El defensor oficial Camilo Curi sostuvo que el artículo 109 bis, incorporado a la legislación para contemplar el agotamiento de la instancia provincial como uno de los supuestos para solicitar la prisión preventiva, no resulta aplicable al caso porque fue sancionado después de los hechos por los cuales fueron condenados los agentes.


Camilo Curi Guillermo Ortíz
demás, destacó que su defendido mantiene domicilio, trabajo y vínculos familiares y que sostiene económicamente a una hija que estudia. Para la defensa, esos elementos acreditan un arraigo suficiente y disminuyen el riesgo de fuga.
Los abogados también remarcaron que los tres condenados cumplieron las medidas cautelares que les fueron imponiendo durante el proceso, comparecieron cada vez que fueron requeridos y no realizaron acciones destinadas a entorpecer la investigación.
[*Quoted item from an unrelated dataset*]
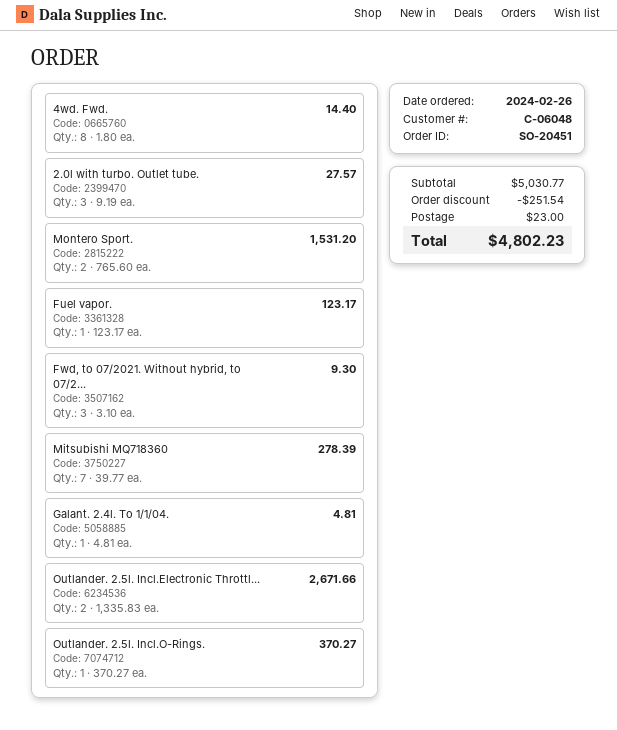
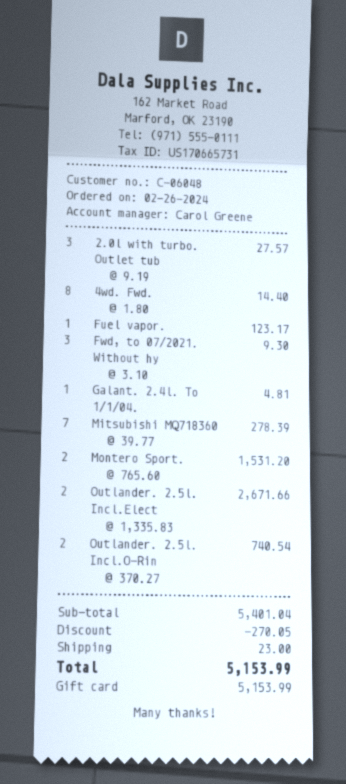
Outlander. 2.5l. Incl.O-Rings.: 1 x 370.27 = 370.27 -> 2 x 370.27 = 740.54
subtotal: 5030.77 -> 5401.04
discount: 251.54 -> 270.05
total: 4802.23 -> 5153.99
En ese sentido, las defensas señalaron que los agentes ejercieron sus derechos procesales mediante la presentación de recursos y planteos ante las distintas instancias judiciales, lo que, a su criterio, demuestra que permanecieron sujetos al proceso.
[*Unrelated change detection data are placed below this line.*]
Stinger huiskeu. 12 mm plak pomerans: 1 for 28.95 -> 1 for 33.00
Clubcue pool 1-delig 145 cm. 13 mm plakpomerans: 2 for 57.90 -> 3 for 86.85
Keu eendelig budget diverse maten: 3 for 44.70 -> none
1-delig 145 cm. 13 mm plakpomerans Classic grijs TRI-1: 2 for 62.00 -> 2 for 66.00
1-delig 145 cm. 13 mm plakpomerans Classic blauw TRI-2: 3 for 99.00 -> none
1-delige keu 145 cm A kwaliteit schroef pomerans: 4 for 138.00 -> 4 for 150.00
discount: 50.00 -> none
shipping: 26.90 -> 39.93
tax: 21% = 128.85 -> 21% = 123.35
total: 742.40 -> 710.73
Las defensas solicitaron mantener la libertad durante la revisión ante la Corte Suprema y plantearon, de manera subsidiaria, que en caso de disponerse una privación de la libertad se contemplara el cumplimiento de la medida bajo modalidad domiciliaria, teniendo en cuenta que los condenados integran una fuerza de seguridad.
Finalmente, el Tribunal resolvió no hacer lugar a la prisión preventiva, pero consideró necesario modificar las cautelares vigentes a partir del avance del expediente y la confirmación de las condenas.
Además de las tobilleras electrónicas, estableció la firma semanal en la dependencia policial más cercana, la prohibición de salida del país —con comunicación a los organismos de Migraciones— y la prohibición de abandonar sin autorización la ciudad de residencia de cada uno de los condenados.
Los magistrados consideraron que estas medidas son las estrictamente necesarias para asegurar la sujeción al proceso mientras se espera la definición de la Corte Suprema.
El Tribunal coincidió con las defensas en que el artículo 109 bis no puede aplicarse al caso por haber sido sancionado después de los hechos y ponderó las garantías constitucionales involucradas.
También valoró especialmente el comportamiento de los condenados durante los años que lleva el proceso: cumplieron las medidas impuestas, no entorpecieron la investigación, no destruyeron pruebas y se presentaron ante la Justicia cuando fueron requeridos.
Por unanimidad, los tres magistrados concluyeron que no existían elementos suficientes para disponer la privación de la libertad como mecanismo destinado a asegurar el cumplimiento de la pena. Al mismo tiempo, entendieron que la confirmación de las condenas y el cierre de la instancia provincial aumentaron los riesgos procesales, por lo que consideraron necesario reforzar las medidas cautelares hasta que la sentencia adquiera firmeza.